Task statement
Pictures stay out. Everything else in the entries is copied exactly.

Records supplied

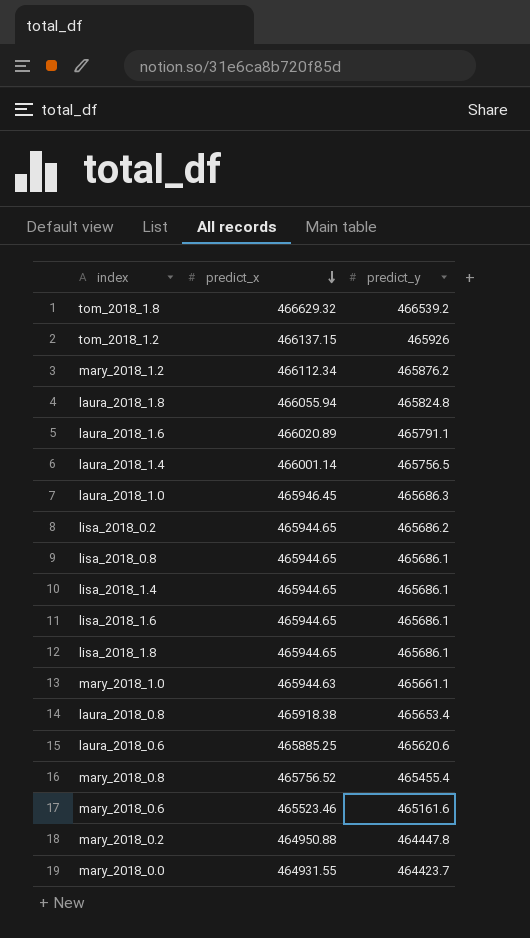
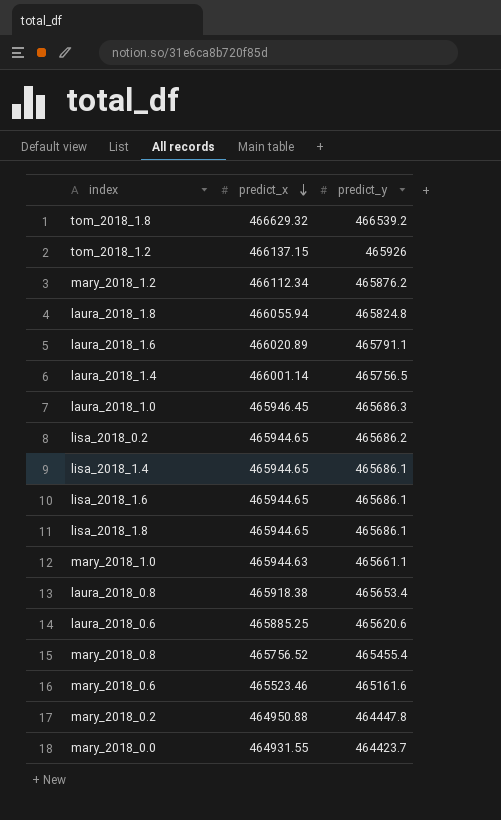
row lisa_2018_0.8: 465944.65 | 465686.1 -> none

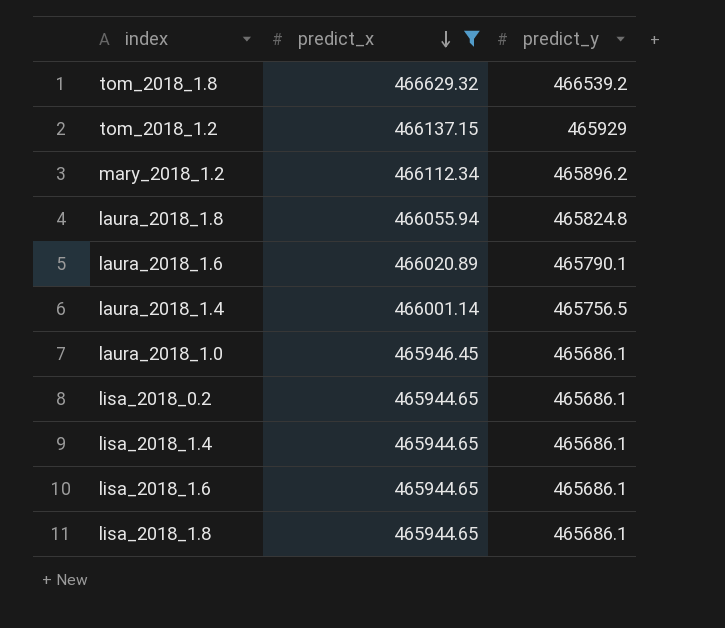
filter: none -> predict_x >= 465944.65
tom_2018_1.2 | predict_y: 465926 -> 465929
mary_2018_1.2 | predict_y: 465876.2 -> 465896.2
laura_2018_1.6 | predict_y: 465791.1 -> 465790.1
laura_2018_1.0 | predict_y: 465686.3 -> 465686.1
lisa_2018_0.2 | predict_y: 465686.2 -> 465686.1

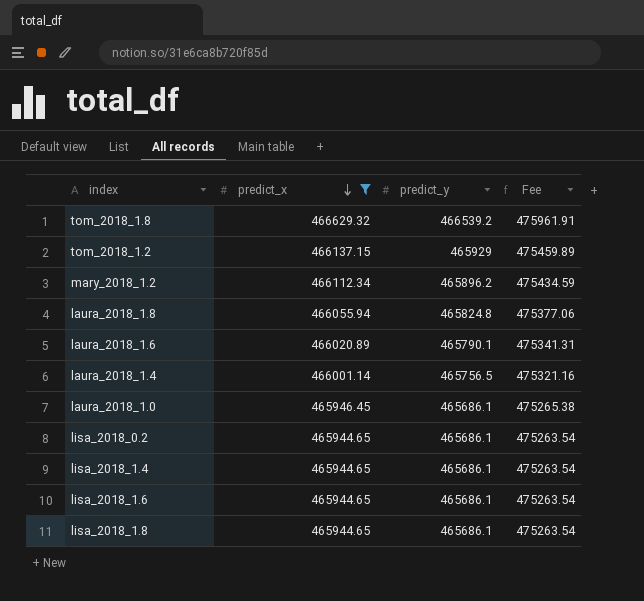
column Fee | formula: none -> [predict_x] * 1.02

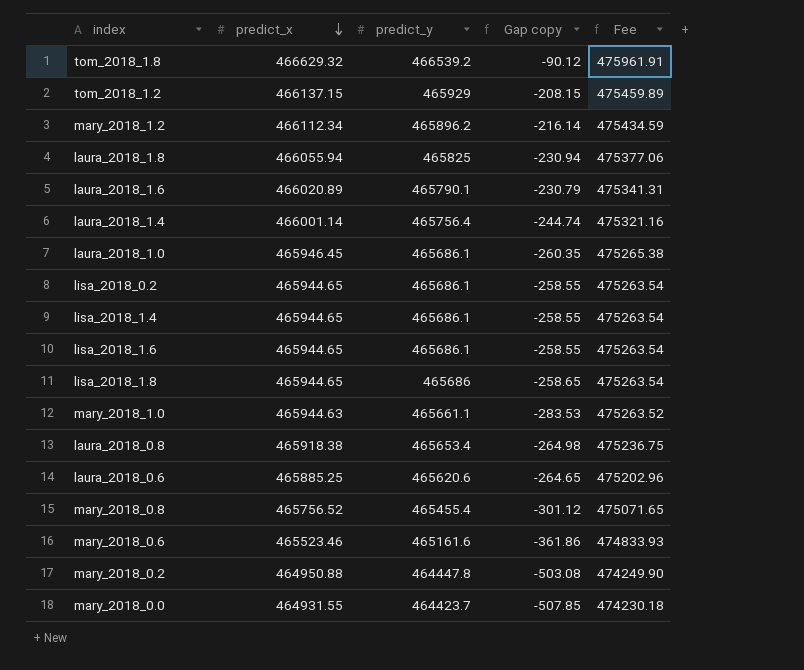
filter: predict_x >= 465944.65 -> none
column Gap copy | formula: none -> [predict_y] - [predict_x]
laura_2018_1.8 | predict_y: 465824.8 -> 465825
laura_2018_1.4 | predict_y: 465756.5 -> 465756.4
lisa_2018_1.8 | predict_y: 465686.1 -> 465686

Solution to the exercise
row lisa_2018_0.8: 465944.65 | 465686.1 -> none

filter: none -> predict_x >= 465944.65
tom_2018_1.2 | predict_y: 465926 -> 465929
mary_2018_1.2 | predict_y: 465876.2 -> 465896.2
laura_2018_1.6 | predict_y: 465791.1 -> 465790.1
laura_2018_1.0 | predict_y: 465686.3 -> 465686.1
lisa_2018_0.2 | predict_y: 465686.2 -> 465686.1

column Fee | formula: none -> [predict_x] * 1.02

filter: predict_x >= 465944.65 -> none
column Gap copy | formula: none -> [predict_y] - [predict_x]
laura_2018_1.8 | predict_y: 465824.8 -> 465825
laura_2018_1.4 | predict_y: 465756.5 -> 465756.4
lisa_2018_1.8 | predict_y: 465686.1 -> 465686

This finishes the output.